Suppose that the regression equation y = 16.99 + 0.32 x1 + 0.41 x2 + 5.31 x3 predicts an adult's height (y) given the individual's mother's height (x1), his or her father's height (x2), and whether the individual is male (x3 = 1) or female (x3 = 0). All heights are measured in inches.
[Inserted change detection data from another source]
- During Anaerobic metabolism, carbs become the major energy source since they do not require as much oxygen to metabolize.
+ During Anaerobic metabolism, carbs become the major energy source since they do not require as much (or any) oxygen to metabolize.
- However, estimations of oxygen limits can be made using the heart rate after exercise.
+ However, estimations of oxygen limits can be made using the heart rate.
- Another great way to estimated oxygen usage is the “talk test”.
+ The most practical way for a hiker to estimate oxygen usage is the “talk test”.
In this equation, the coefficient of means that . x1; if two individuals have mothers whose heights differ by 0.32 inch, then the individuals' heights will differ by 1 inch. x1; if two individuals have mothers whose heights differ by 0.5 inch, then the individuals' heights will differ by 0.32 inch. x2; if two individuals have fathers whose heights differ by 1 inch, then the individuals' heights will differ by 0.41 inches. x2; if two individuals have mothers whose heights differ by 1 inch, then the individuals' heights will differ by 0.41 inches. x3; a brother is expected to be 5.31 inches taller than his sister

Predicts a height [tex](y)[/tex]of adults provided the height of the mother [tex](x_1)[/tex], the height [tex](x_2)[/tex] of a father but if the person is male [tex](x_3 = 1)[/tex] or female [tex](x_3 = 0)[/tex].
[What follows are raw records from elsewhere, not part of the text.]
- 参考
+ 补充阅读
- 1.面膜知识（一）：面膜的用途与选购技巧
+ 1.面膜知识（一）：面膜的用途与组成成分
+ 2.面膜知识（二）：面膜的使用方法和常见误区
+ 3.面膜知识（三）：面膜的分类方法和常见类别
The factor[tex]x_1 = 0.32[/tex] is an increase in the kid's length even as the mother increases by one inch.

Likewise, the coefficient [tex]x_2 = 0.42[/tex] was its rise in child length as just a result of the increase of one inch in dad.

The coefficient [tex]x_3 = 5.31[/tex] is an increase of a child's height cos of the male as opposed to that same female.